Looking forward, earnings per share is forecast to rise by 23.5% over the next year. If the dividend continues along recent trends, we estimate the payout ratio will be 32%, which is in the range that makes us comfortable with the sustainability of the dividend.
Dividend Volatility
The company's dividend history has been marked by instability, with at least one cut in the last 10 years. The annual payment during the last 10 years was £0.018 in 2013, and the most recent fiscal year payment was £0.088. This means that it has been growing its distributions at 17% per annum over that time. Despite the rapid growth in the dividend over the past number of years, we have seen the payments go down the past as well, so that makes us cautious.
We Could See Rightmove's Dividend Growing
Growing earnings per share could be a mitigating factor when considering the past fluctuations in the dividend. Rightmove has seen EPS rising for the last five years, at 7.7% per annum. A low payout ratio and decent growth suggests that the company is reinvesting well, and it also has plenty of room to increase the dividend over time.
In Summary
Overall, this is a reasonable dividend, and it being raised is an added bonus. The payout ratio looks good, but unfortunately the company's dividend track record isn't stellar. This looks like it could be a good dividend stock going forward, but we would note that the payout ratio has been at higher levels in the past so it could happen again.

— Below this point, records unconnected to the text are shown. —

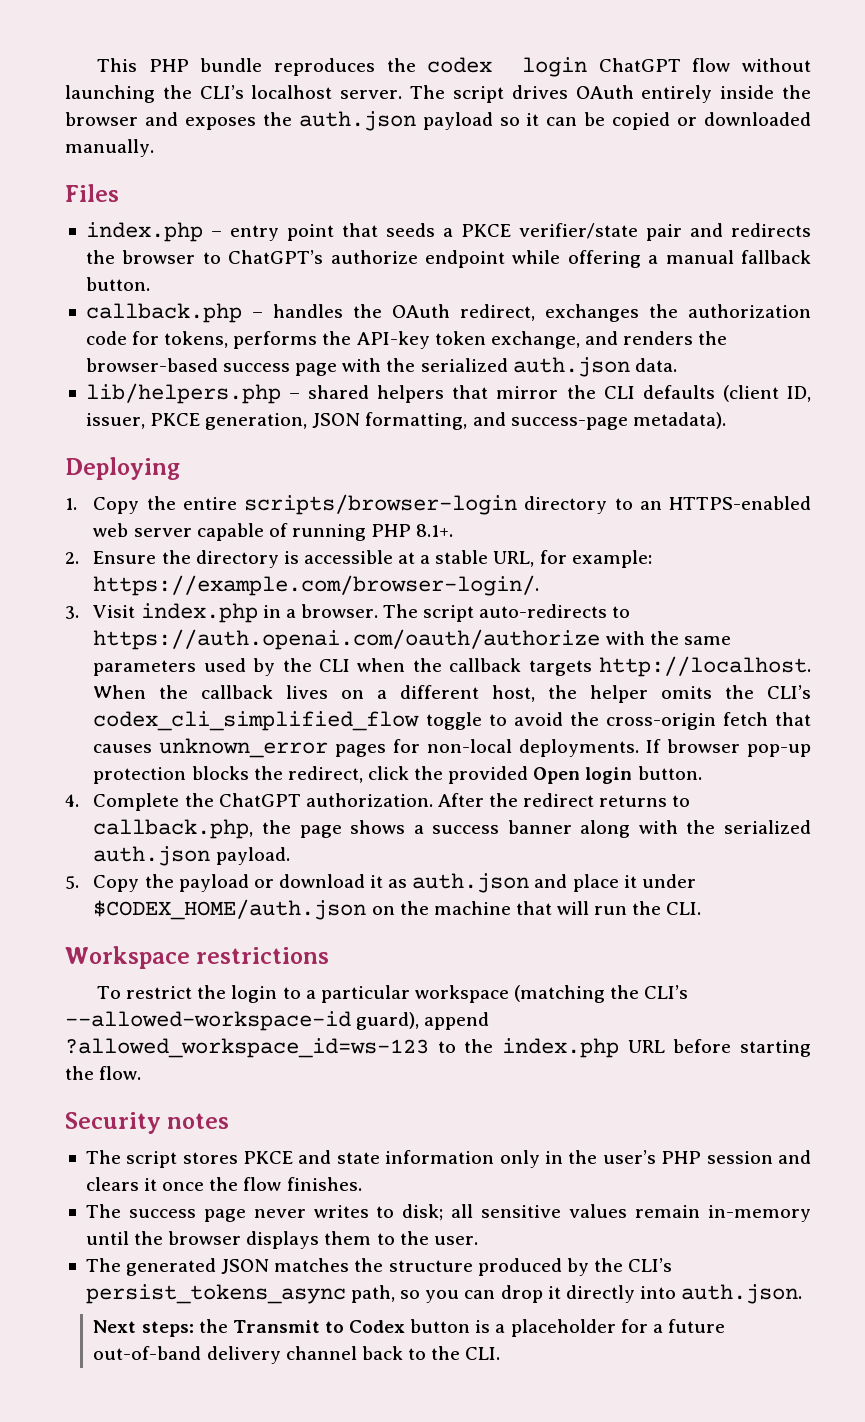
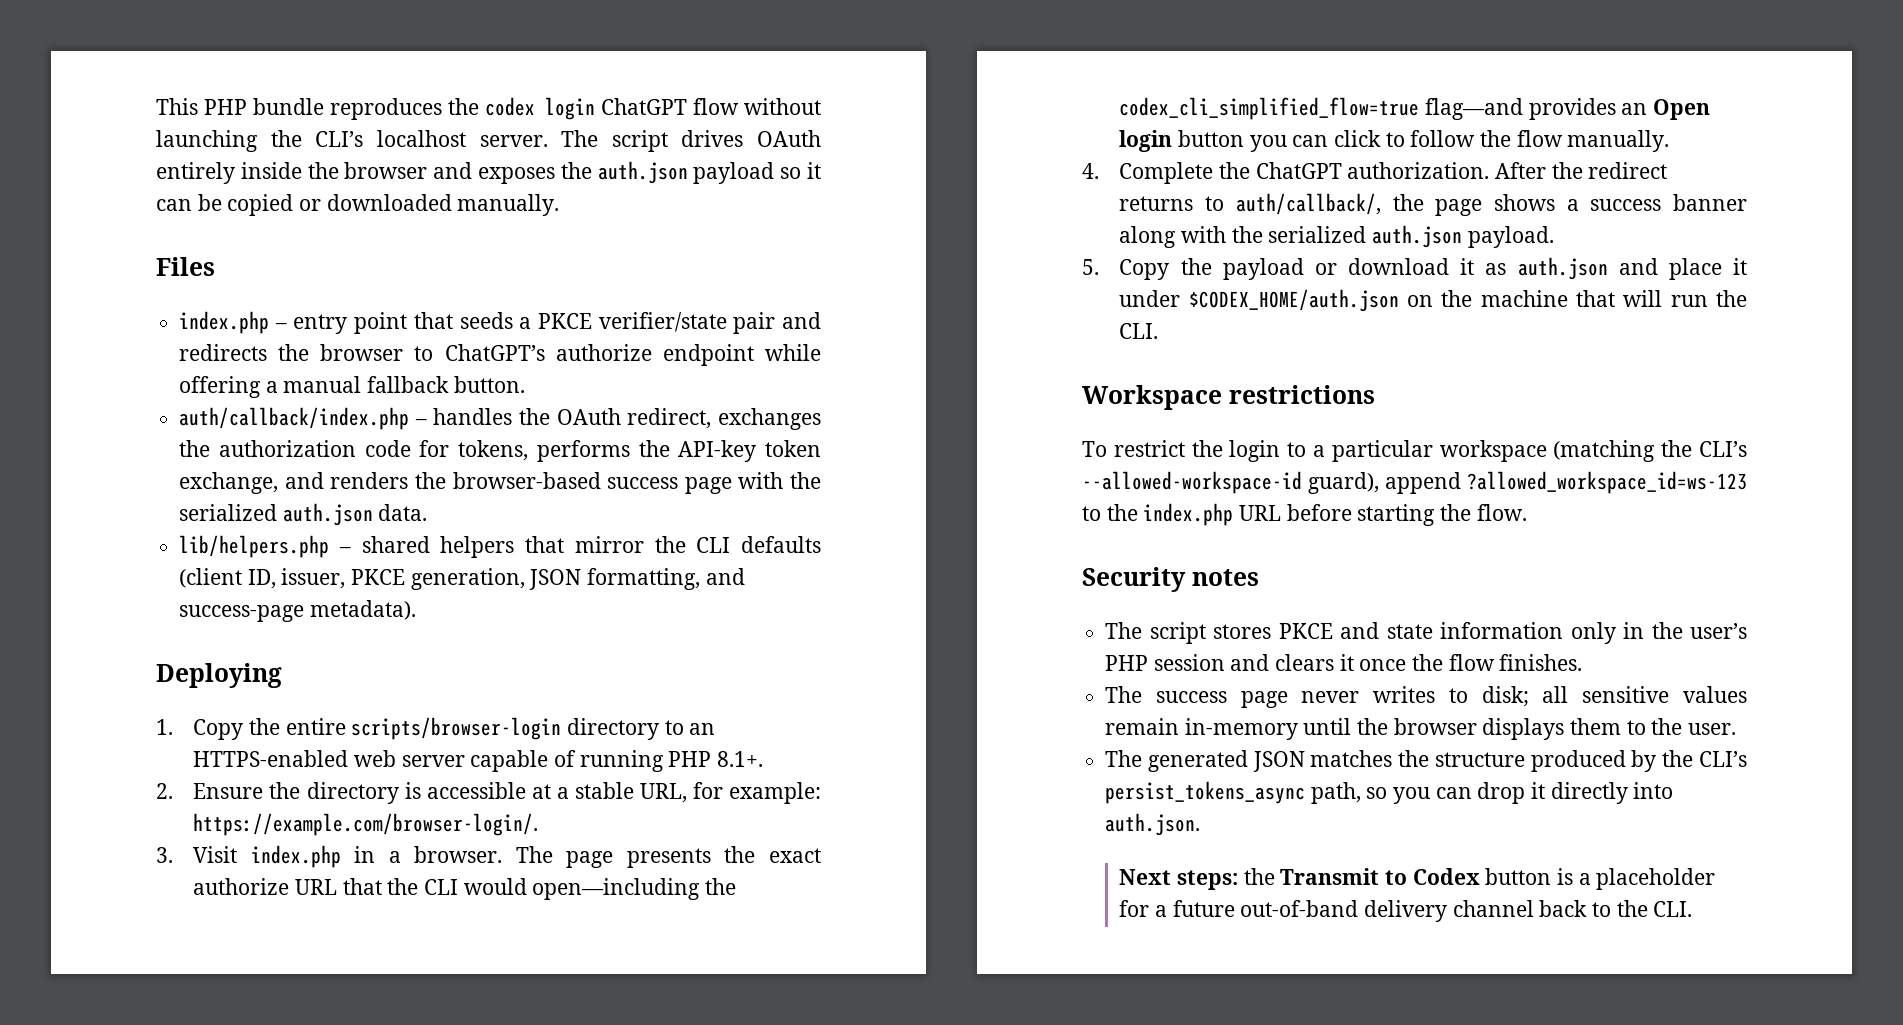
- callback.php – handles the OAuth redirect, exchanges the authorization code for tokens, performs the API-key token exchange, and renders the browser-based success page with the serialized auth.json data.
+ auth/callback/index.php – handles the OAuth redirect, exchanges the authorization code for tokens, performs the API-key token exchange, and renders the browser-based success page with the serialized auth.json data.
- The script auto-redirects to https://auth.openai.com/oauth/authorize with the same parameters used by the CLI when the callback targets http://localhost. When the callback lives on a different host, the helper omits the CLI’s codex_cli_simplified_flow toggle to avoid the cross-origin fetch that causes unknown_error pages for non-local deployments. If browser pop-up protection blocks the redirect, click the provided Open login button.
+ The page presents the exact authorize URL that the CLI would open—including the codex_cli_simplified_flow=true flag—and provides an Open login button you can click to follow the flow manually.
- After the redirect returns to callback.php, the page shows a success banner along with the serialized auth.json payload.
+ After the redirect returns to auth/callback/, the page shows a success banner along with the serialized auth.json payload.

Market movements attest to how highly valued a consistent dividend policy is compared to one which is more unpredictable. Still, investors need to consider a host of other factors, apart from dividend payments, when analysing a company. Earnings growth generally bodes well for the future value of company dividend payments. See if the 21 Rightmove analysts we track are forecasting continued growth with our free report on analyst estimates for the company. Is Rightmove not quite the opportunity you were looking for? Why not check out our selection of top dividend stocks.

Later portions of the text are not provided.